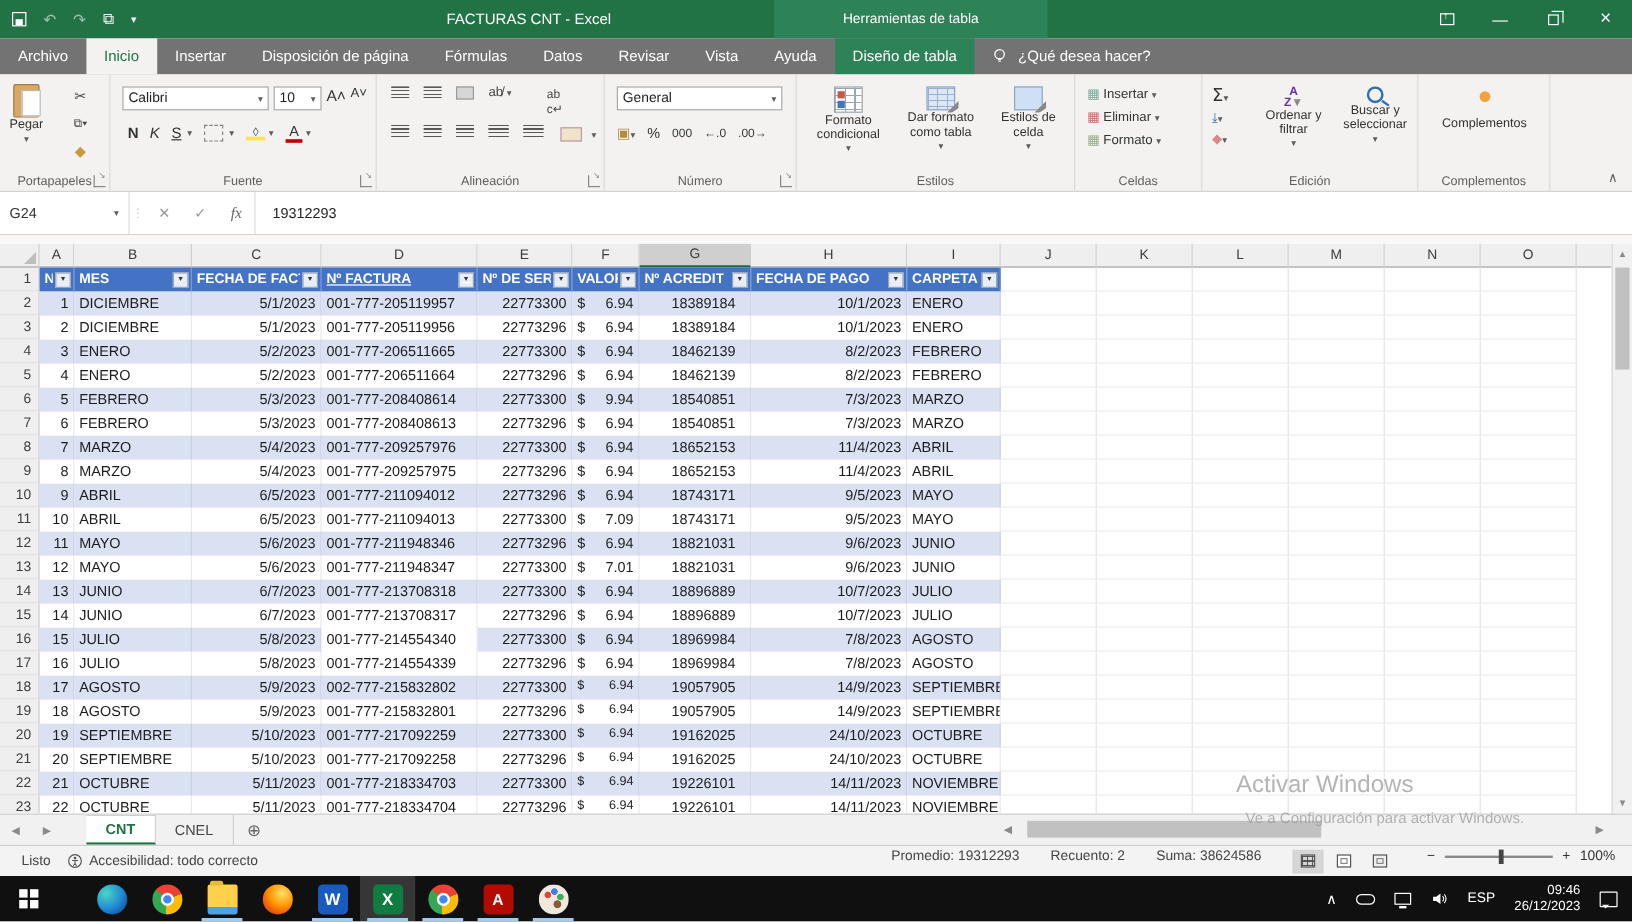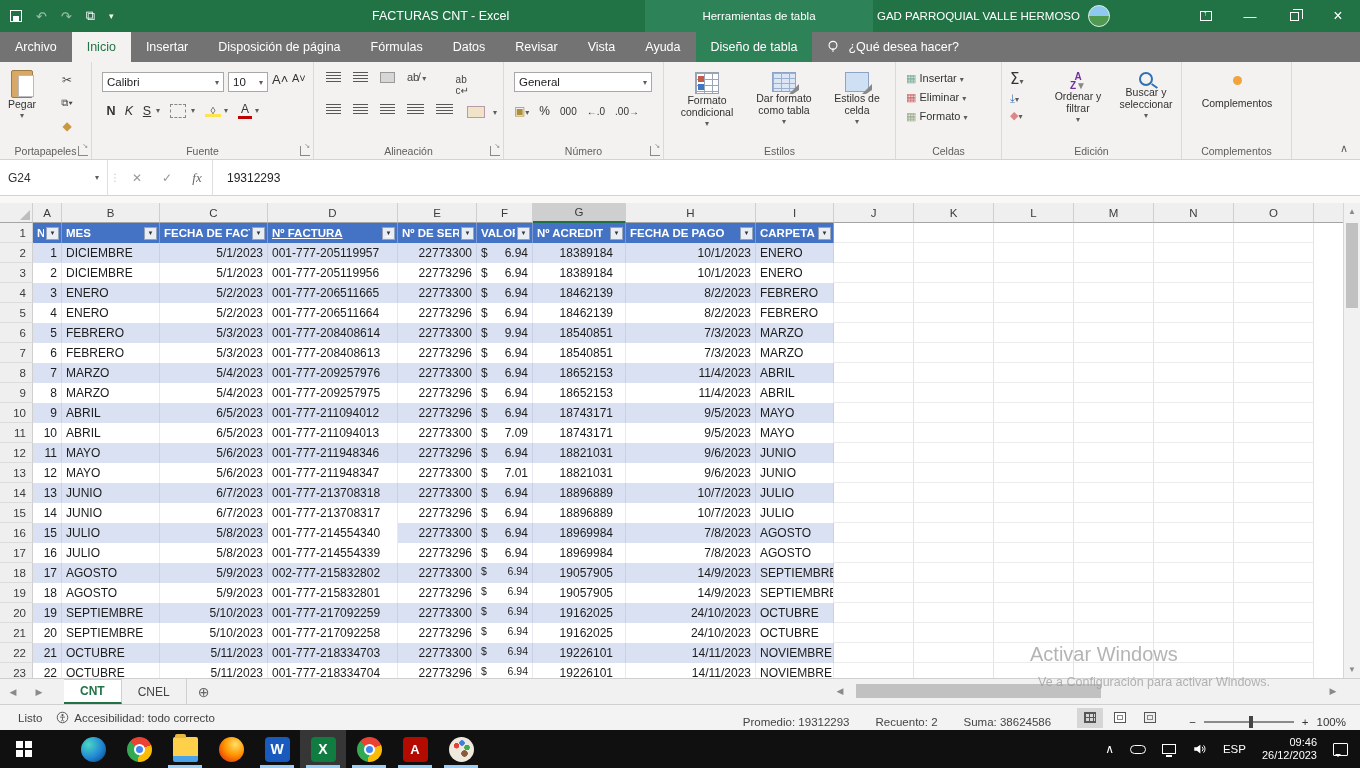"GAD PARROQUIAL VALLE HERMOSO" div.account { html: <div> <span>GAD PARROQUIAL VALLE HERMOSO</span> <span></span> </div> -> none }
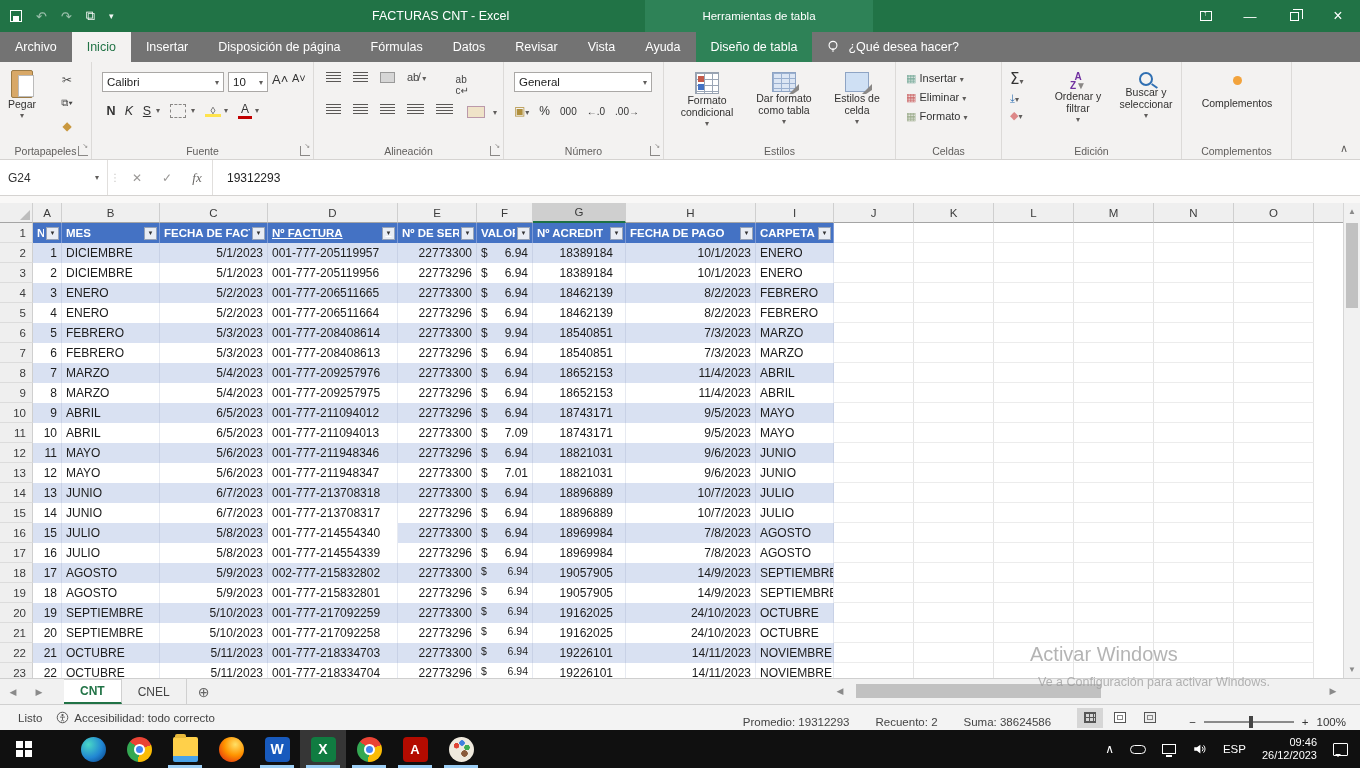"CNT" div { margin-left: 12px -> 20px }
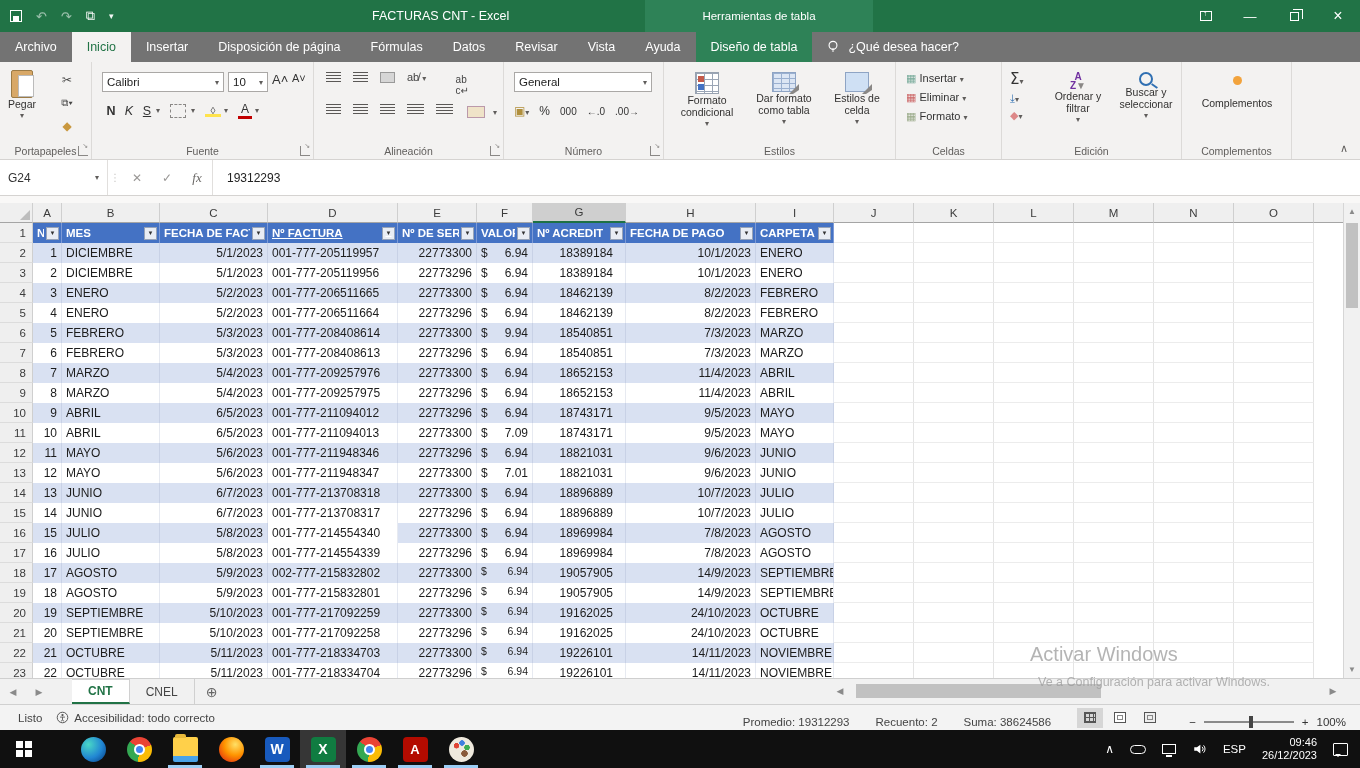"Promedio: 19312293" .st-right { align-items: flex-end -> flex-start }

################

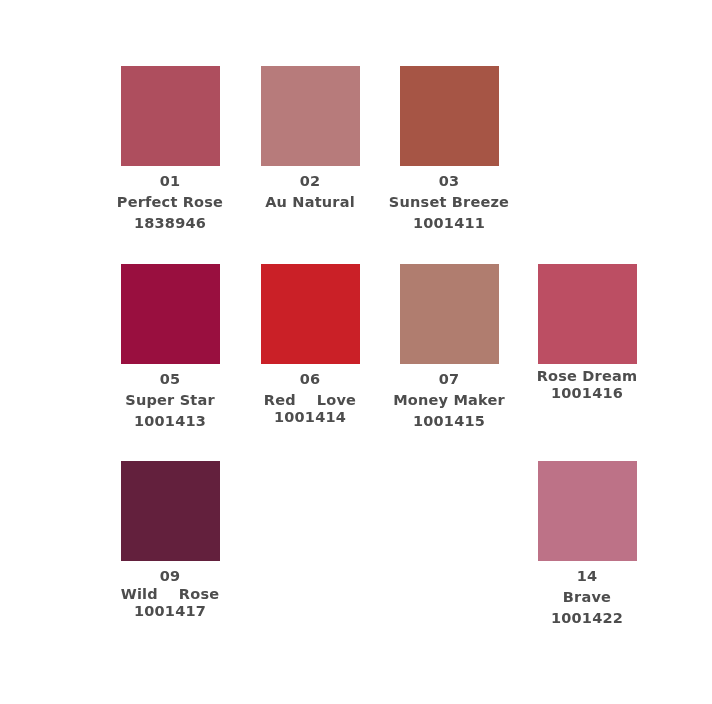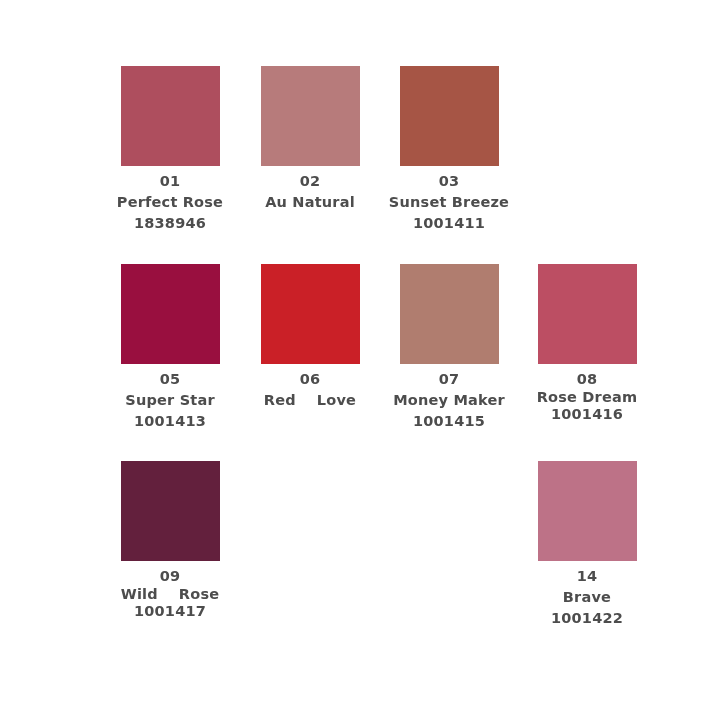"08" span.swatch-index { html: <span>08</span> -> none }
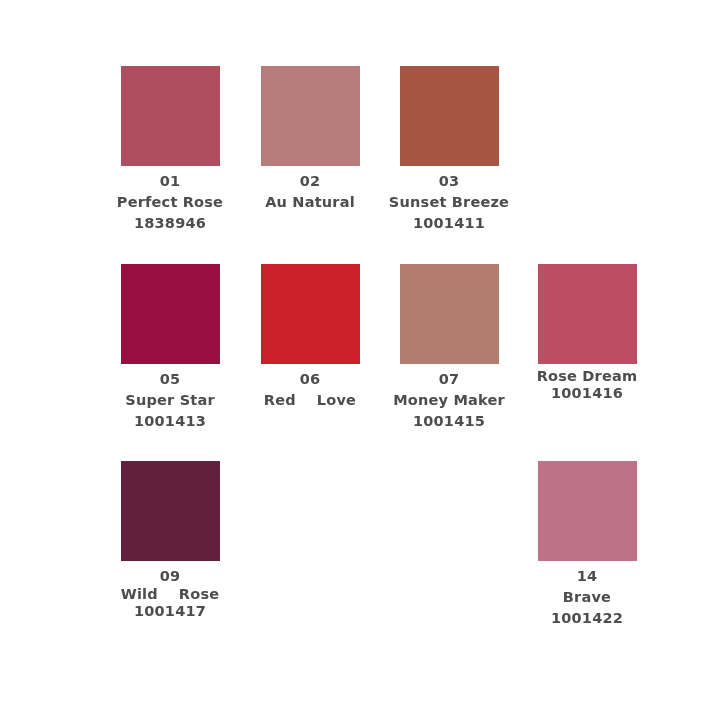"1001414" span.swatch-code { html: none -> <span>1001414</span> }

################

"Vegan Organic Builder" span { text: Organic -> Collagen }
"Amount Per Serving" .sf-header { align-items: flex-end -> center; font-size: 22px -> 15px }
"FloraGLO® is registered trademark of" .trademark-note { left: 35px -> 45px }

################

■ **What to do**
Using the entries above, transcribe every line from the line containing "html: <div> <span>GAD" through the line containing "flex-end -> flex-start". Do not copy pictures.

■ **Answer to this exercise**
"GAD PARROQUIAL VALLE HERMOSO" div.account { html: <div> <span>GAD PARROQUIAL VALLE HERMOSO</span> <span></span> </div> -> none }
"CNT" div { margin-left: 12px -> 20px }
"Promedio: 19312293" .st-right { align-items: flex-end -> flex-start }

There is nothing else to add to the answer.